A russofobia, o belicismo globalista e a pressão da administração Trump para que os aliados europeus da NATO paguem a sua parte está a produzir resultados, talvez nefastos, já que o chanceler alemão Friedrich Merz prometeu a 14 de Maio transformar o Bundeswehr (Forças de Defesa Federal) no “exército convencional mais forte da Europa”.

Se o leitor sentiu um arrepio na coluna vertebral, é porque tem consciência, assertiva, de que um exército alemão dominador no contexto europeu já levou a duas guerras mundiais nos últimos 100 anos.

Falando ao Bundestag no seu primeiro grande discurso desde que assumiu o cargo, Merz creditou as exigências contundentes de Trump e apelou a que a Alemanha saia da sua “complacência” pós-Guerra Fria.

“Isto é apropriado para o país mais populoso e economicamente poderoso da Europa”, disse Merz aos legisladores, prometendo fornecer “todos os meios financeiros necessários” para reformar a Wehrmacht, perdão, a Bundeswehr, há muito subfinanciada. “Os nossos amigos e parceiros também esperam isso de nós.

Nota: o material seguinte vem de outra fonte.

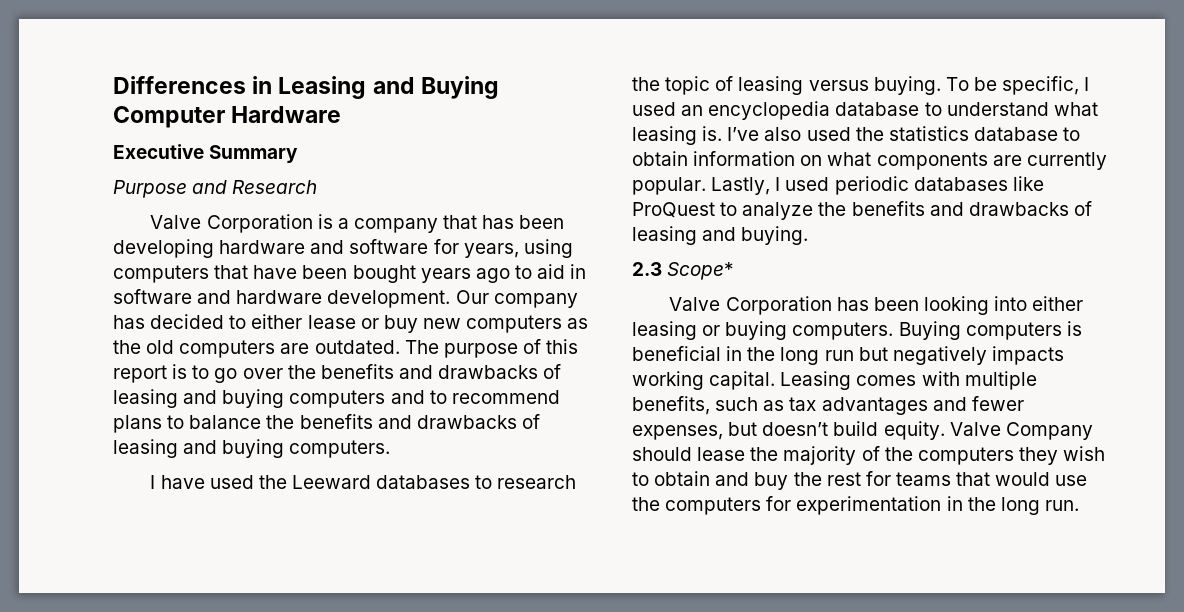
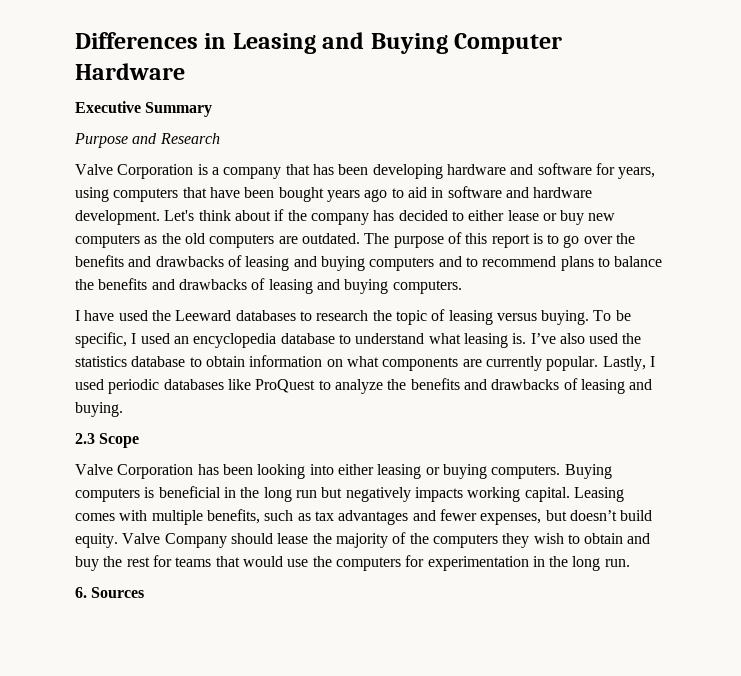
- Our company has decided to either lease or buy new computers as the old computers are outdated.
+ Let's think about if the company has decided to either lease or buy new computers as the old computers are outdated.
- 2.3 Scope*
+ 2.3 Scope
+ 6. Sources

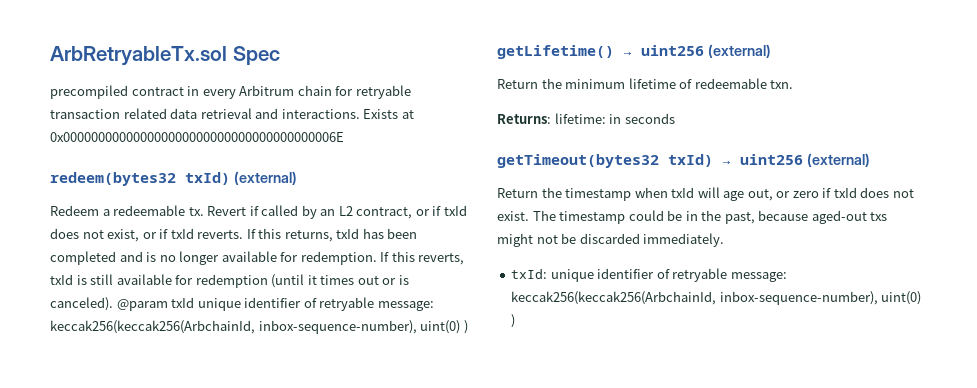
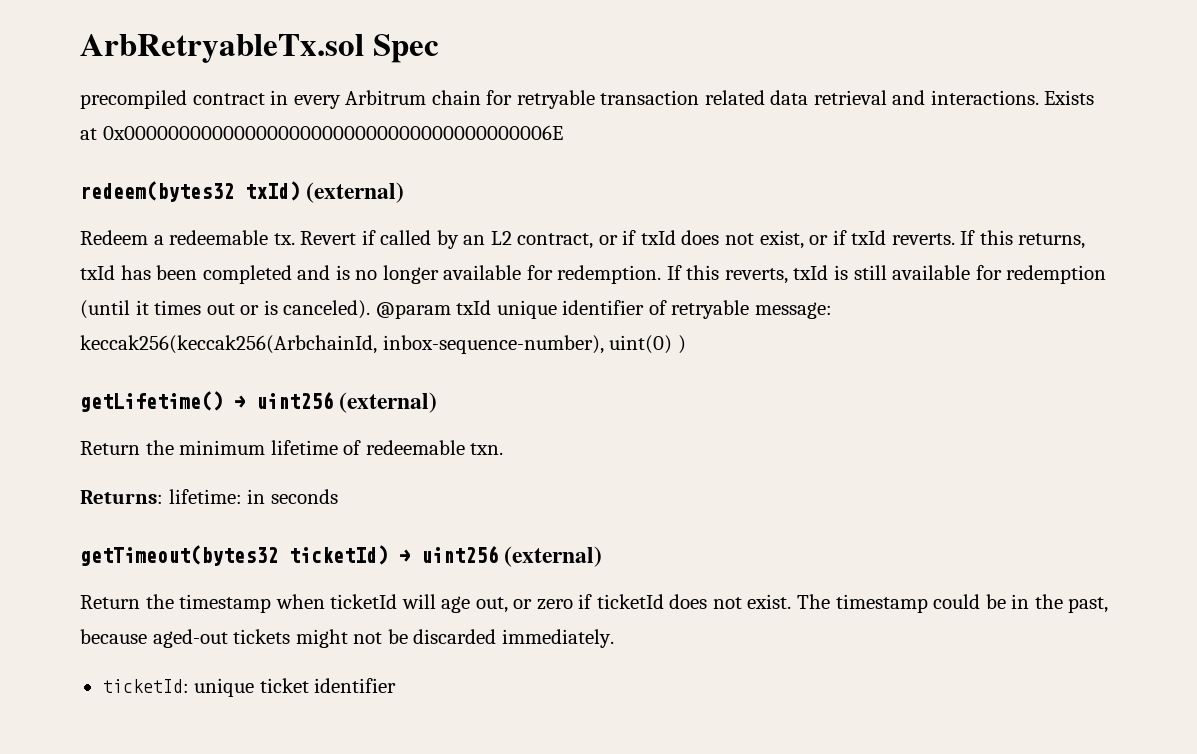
- getTimeout(bytes32 txId) → uint256 (external)
+ getTimeout(bytes32 ticketId) → uint256 (external)
- Return the timestamp when txId will age out, or zero if txId does not exist.
+ Return the timestamp when ticketId will age out, or zero if ticketId does not exist.
- The timestamp could be in the past, because aged-out txs might not be discarded immediately.
+ The timestamp could be in the past, because aged-out tickets might not be discarded immediately.
- txId: unique identifier of retryable message: keccak256(keccak256(ArbchainId, inbox-sequence-number), uint(0) )
+ ticketId: unique ticket identifier

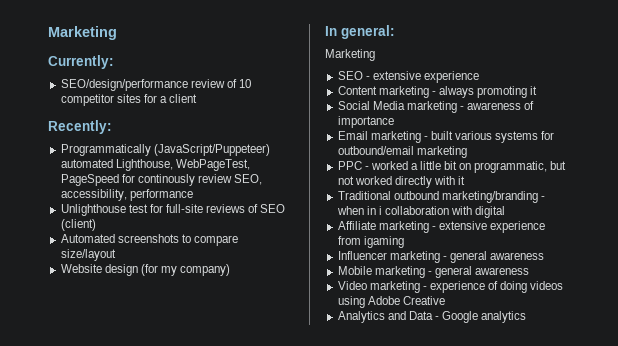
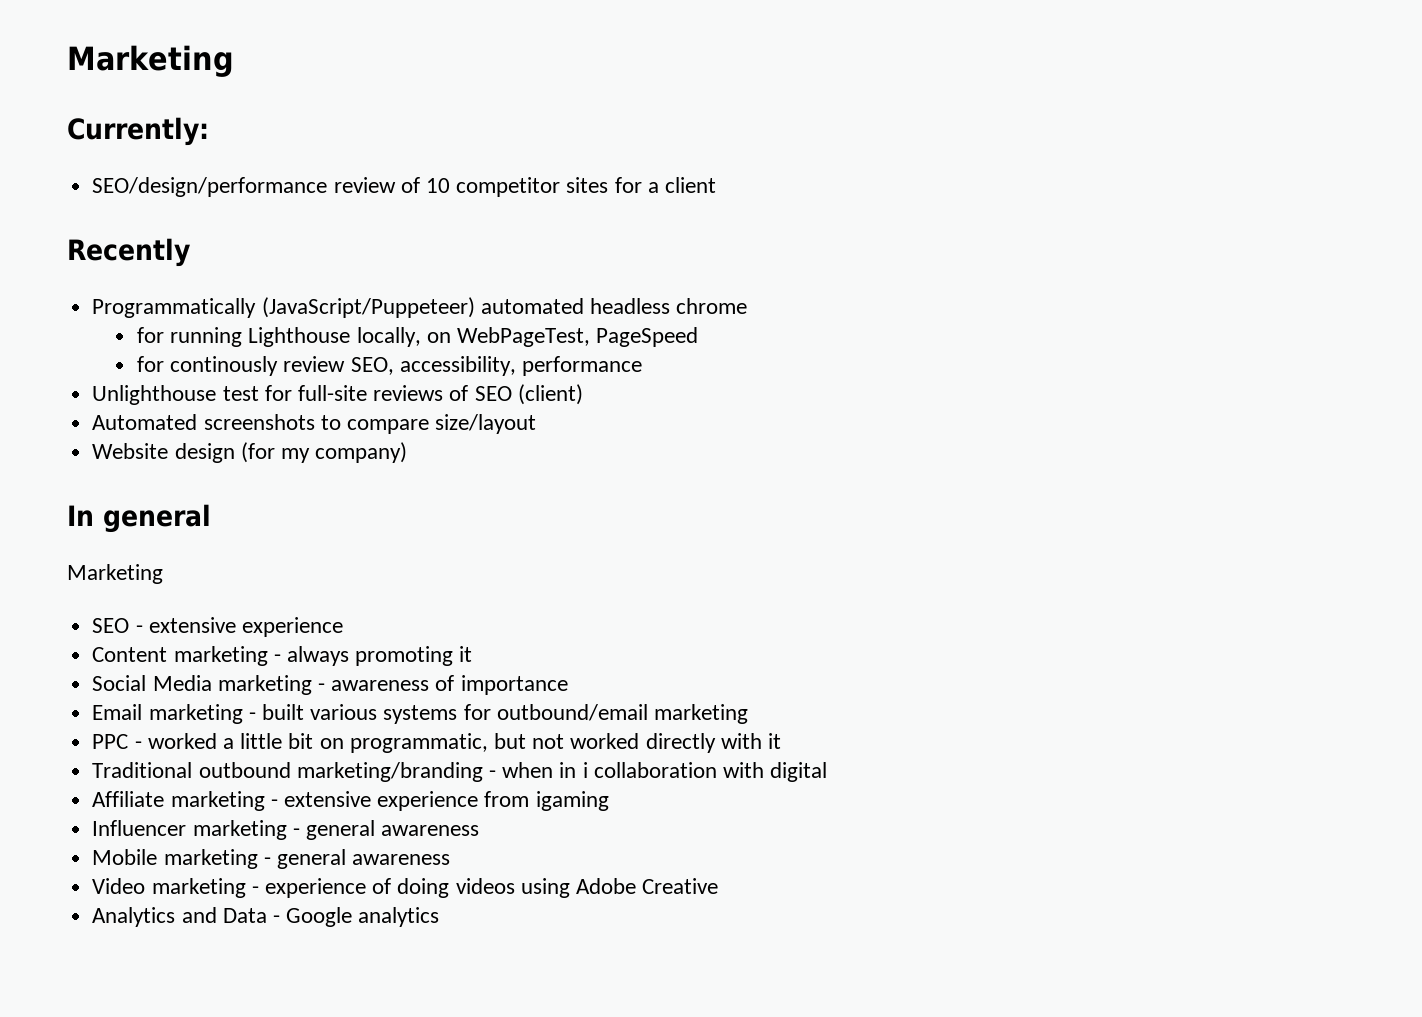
- Recently:
+ Recently
- Programmatically (JavaScript/Puppeteer) automated Lighthouse, WebPageTest, PageSpeed for continously review SEO, accessibility, performance
+ Programmatically (JavaScript/Puppeteer) automated headless chrome
+ for running Lighthouse locally, on WebPageTest, PageSpeed
+ for continously review SEO, accessibility, performance
- In general:
+ In general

De facto, eles praticamente exigem-no”. Este aceno a Trump, que questionou o compromisso de Washington com a NATO, a menos que aliados como a Alemanha gastem mais, destaca a influência do Presidente americano em forçar a Europa a enfrentar as suas deficiências de segurança.

As forças armadas alemãs, ridicularizadas por equipamentos defeituosos, como helicópteros que não voam e artilharia que não dispara, padecem de atrofia histórica, por interdições à proficiência militar que resultaram do desenlace da Segunda Guerra Mundial e, posteriormente, por inércia e dependência quase exclusiva e praticamente gratuita da NATO. A promessa de Merz baseia-se na alocação de 100 mil milhões de euros do ex-chanceler Olaf Scholz em 2022 para cumprir a meta de gastos com defesa de 2% do PIB, mas a comissária parlamentar Eva Hoegl alertou recentemente que o Bundeswehr ainda tem “muito pouco de tudo”.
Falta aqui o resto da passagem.